Amazon Kinesis Data Streams
The course is part of this learning path
This course is part one of two on how to stream data using Amazon Kinesis Data Streams.
In this course, you will learn about the Kinesis service, how to get data in and out of an Amazon Kinesis Data Stream, and how streaming data is modeled.
We'll also cover Kineses Producer Applications and Kinesis Consumer Applications and how they communicate with a Kinesis Data Stream.
You'll also learn about the limits and costs of streaming data with Amazon Kinesis, as well as how data can be secured and protected inside a stream.
- Obtain a foundational understanding of Kinesis Data Streams
- Learn how to get data in and out of a stream and how to use streams to get data from its source to a destination
- Learn about the limits of Kinesis Data Streams and how to avoid them
- Understand the cost structure of the service
- Learn how to protect and secure data within a stream
This course is intended for people that want to learn how to stream data into the AWS cloud using Amazon Kinesis Data Streams.
To get the most out of this course, you should have a basic knowledge of the AWS platform.
Hello! I'm Stephen Cole, a trainer here at Cloud Academy and I'd like to welcome you to this lecture presenting the Elements of an Amazon Kinesis Data Stream.
When someone refers to an Amazon Kinesis Data Stream, in general, they are talking about how large volumes of data move from one place to another at high speed. The truth is that this is a generalization about what happens. Streaming data is a complex process with several parts. The word streaming is descriptive but not entirely accurate. In some ways, it's like describing flying as air travel. Nobody just gets on a plane and flies away. Not even pilots.
For passengers, there's a process that involves everything from buying a ticket, getting a boarding pass, going to--and getting through--an airport, handling baggage and carry-on items, and boarding a plane that happens before the flying part even happens.
That's just half of the passenger experience. After landing and getting off of the airplane, that process happens in reverse except, of course, it isn't exactly the same because you're in a different place and airport security controls are focused on people entering, not exiting.
So, streaming is more than moving lots of data at high speed.
Streams have to be provisioned. Information has to be collected and formatted correctly. Data has to be put into the stream and, just as important, needs to be retrieved. This is not complicated but it is complex.
In this lecture, I am going to examine, in some detail, what a stream is and how to get data in and out of it. Before I start, if you follow along with me or, at some point, decide to practice on your own, you will incur charges while using Amazon Kinesis as there is no free tier for the service.

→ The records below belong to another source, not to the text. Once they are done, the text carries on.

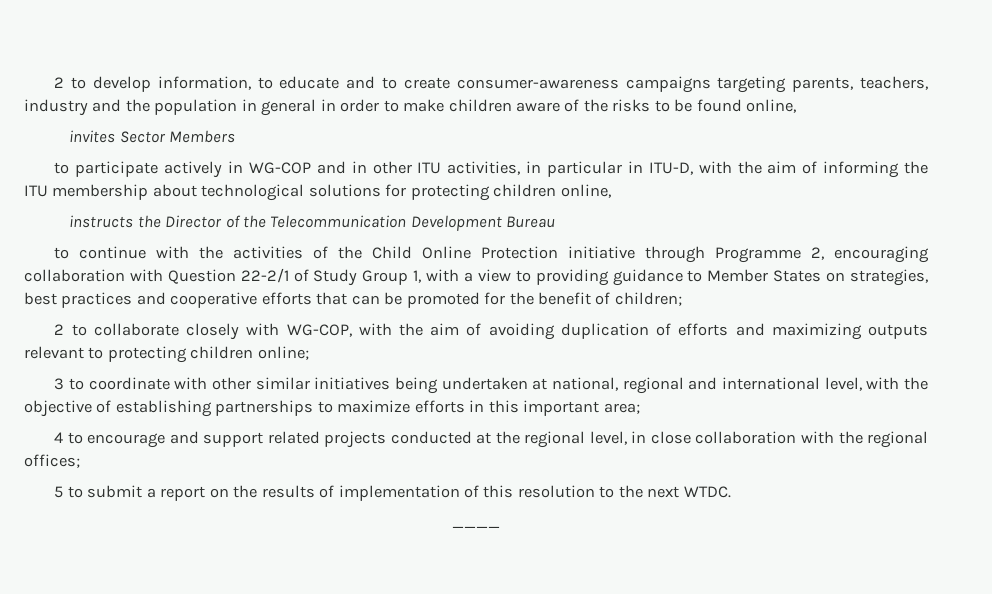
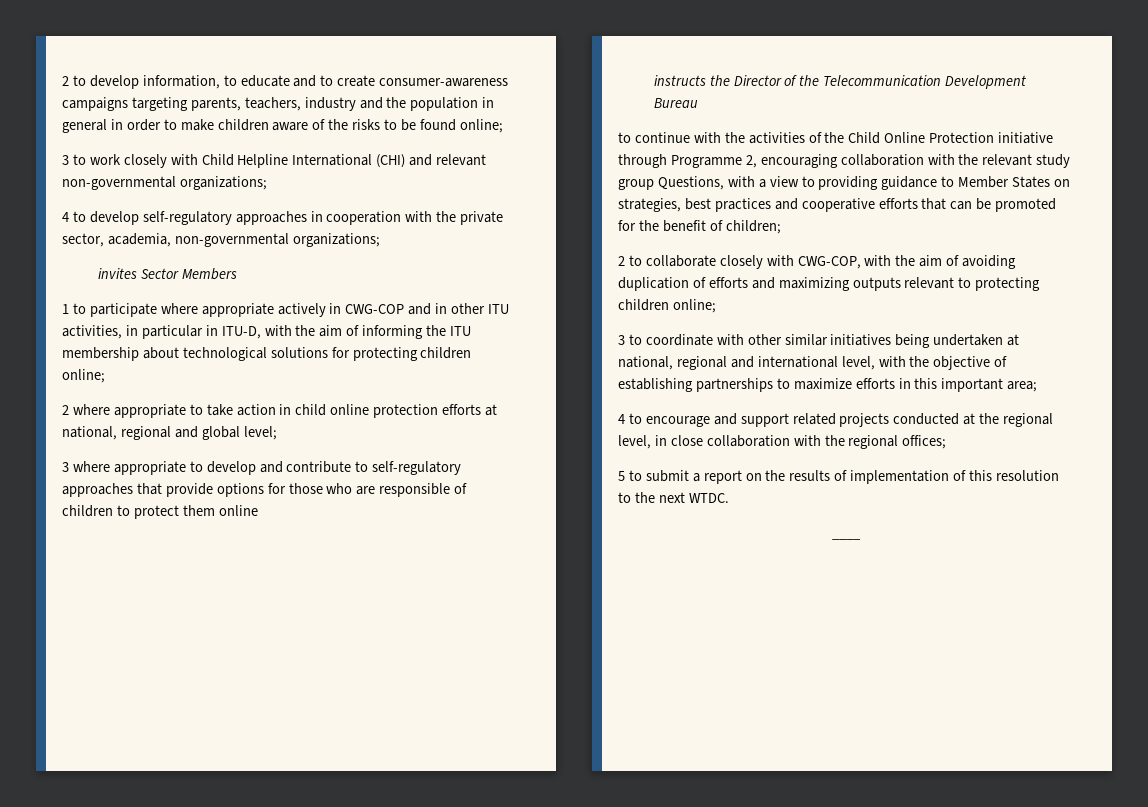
- 2 to develop information, to educate and to create consumer-awareness campaigns targeting parents, teachers, industry and the population in general in order to make children aware of the risks to be found online,
+ 2 to develop information, to educate and to create consumer-awareness campaigns targeting parents, teachers, industry and the population in general in order to make children aware of the risks to be found online;
+ 3 to work closely with Child Helpline International (CHI) and relevant non-governmental organizations;
+ 4 to develop self-regulatory approaches in cooperation with the private sector, academia, non-governmental organizations;
- to participate actively in WG-COP and in other ITU activities, in particular in ITU-D, with the aim of informing the ITU membership about technological solutions for protecting children online,
+ 1 to participate where appropriate actively in CWG-COP and in other ITU activities, in particular in ITU-D, with the aim of informing the ITU membership about technological solutions for protecting children online;
+ 2 where appropriate to take action in child online protection efforts at national, regional and global level;
+ 3 where appropriate to develop and contribute to self-regulatory approaches that provide options for those who are responsible of children to protect them online
- to continue with the activities of the Child Online Protection initiative through Programme 2, encouraging collaboration with Question 22-2/1 of Study Group 1, with a view to providing guidance to Member States on strategies, best practices and cooperative efforts that can be promoted for the benefit of children;
+ to continue with the activities of the Child Online Protection initiative through Programme 2, encouraging collaboration with the relevant study group Questions, with a view to providing guidance to Member States on strategies, best practices and cooperative efforts that can be promoted for the benefit of children;
- 2 to collaborate closely with WG-COP, with the aim of avoiding duplication of efforts and maximizing outputs relevant to protecting children online;
+ 2 to collaborate closely with CWG-COP, with the aim of avoiding duplication of efforts and maximizing outputs relevant to protecting children online;

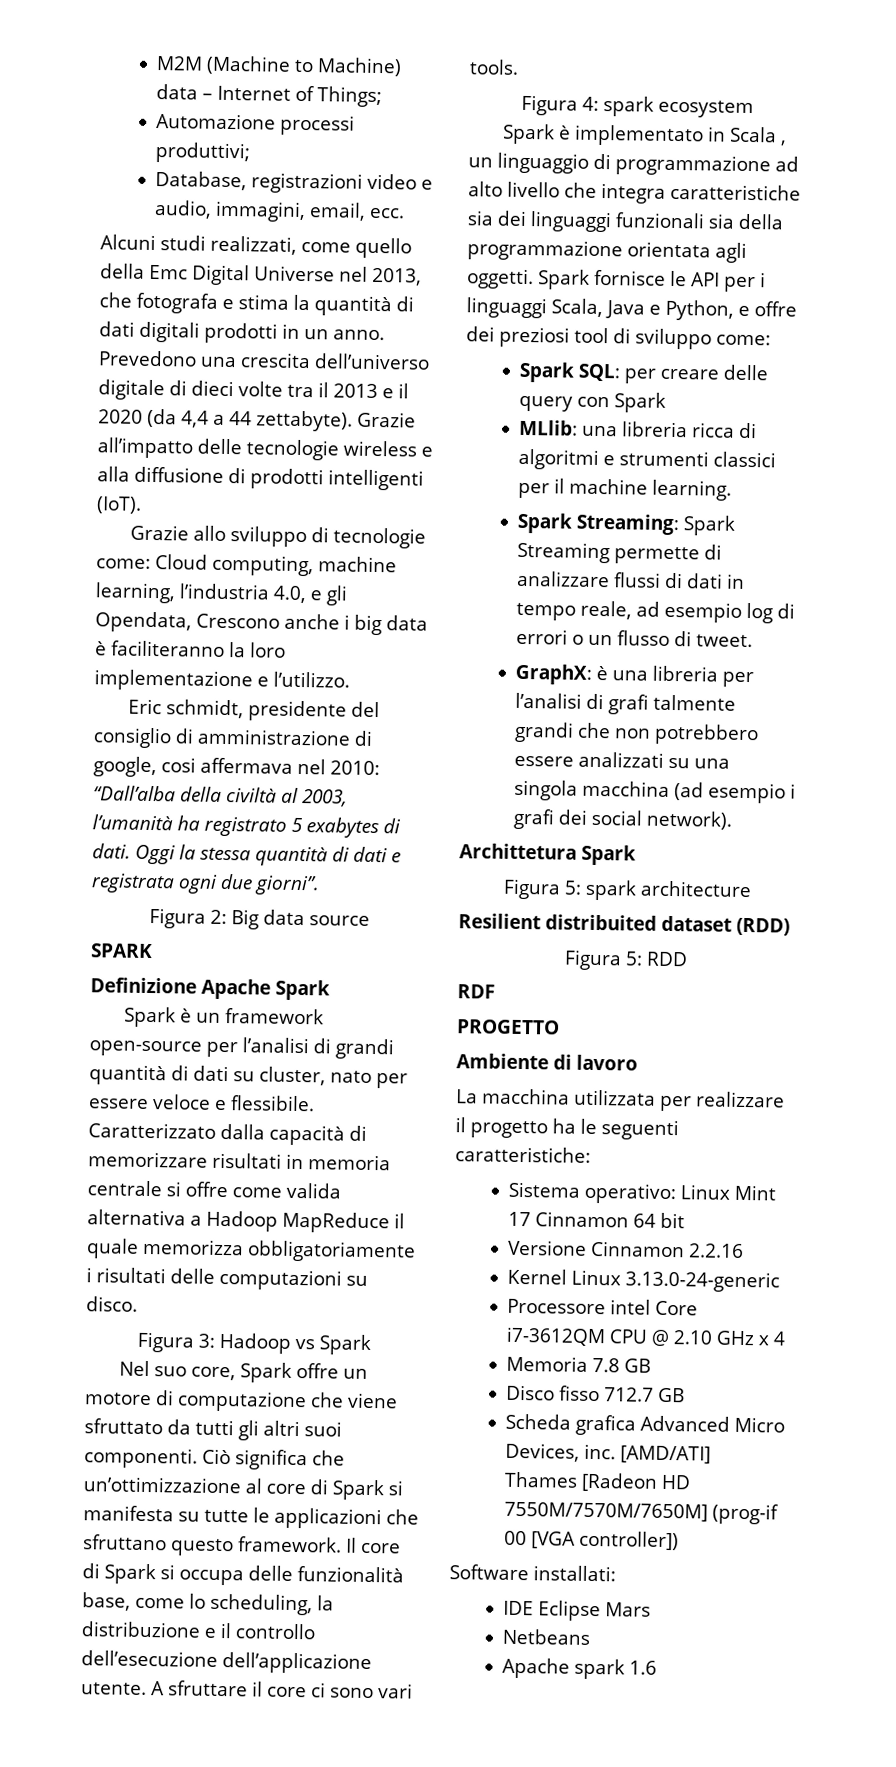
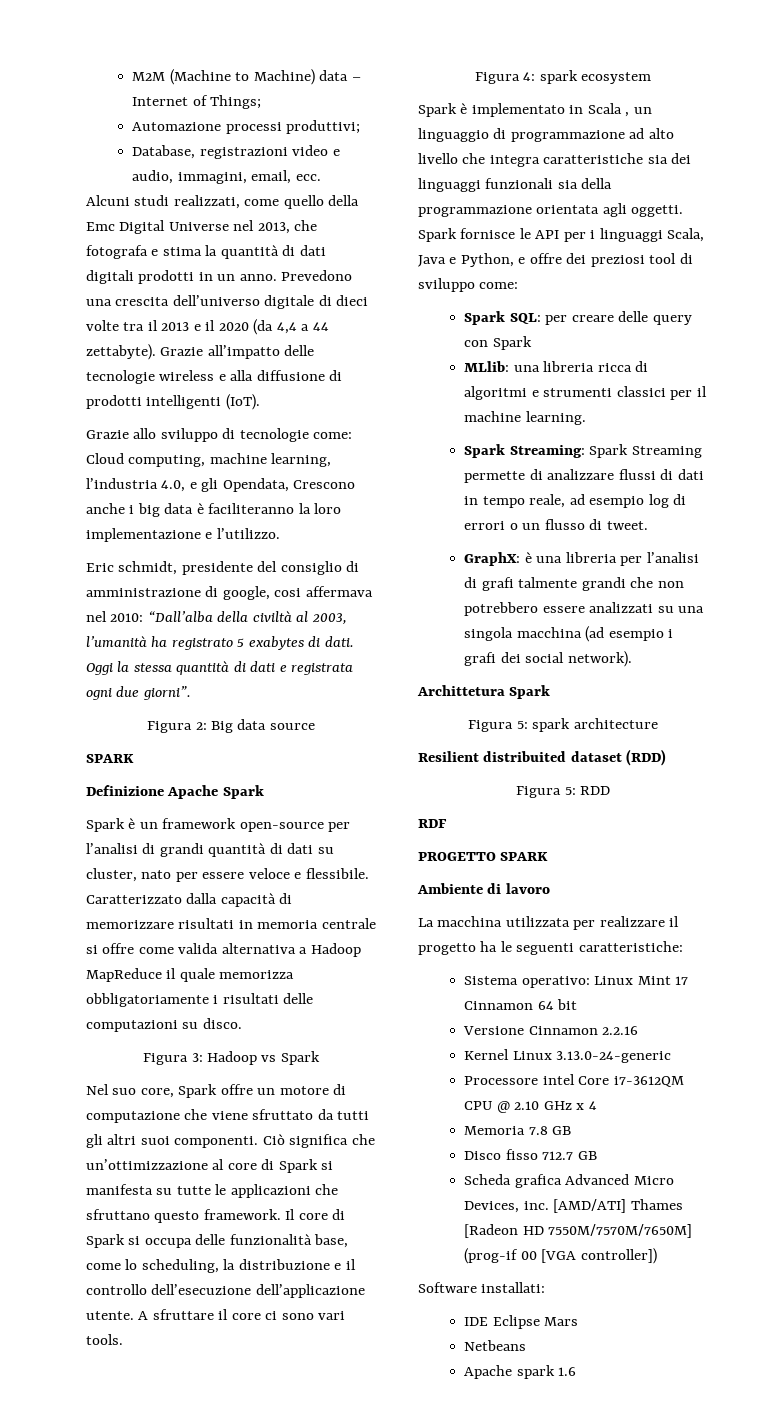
- PROGETTO
+ PROGETTO SPARK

Kinesis Data Streams charges for open shards and for Data Records stored in a stream. At a small scale, the costs are low. While I was creating this lecture I looked up the pricing details. In the region I'm using, it's only one and a half cents per shard per hour.
The PUT payload units are priced at one point four cents per million. Both of these are in US dollars. As such, it won't cost very much to experiment with Kinesis Data Streams. The thing to remember is, when done with your learning exercises, delete the stream or streams you have created. Pennies add up to dollars, and, over time, dollar amounts can be embarrassing when the bill comes due.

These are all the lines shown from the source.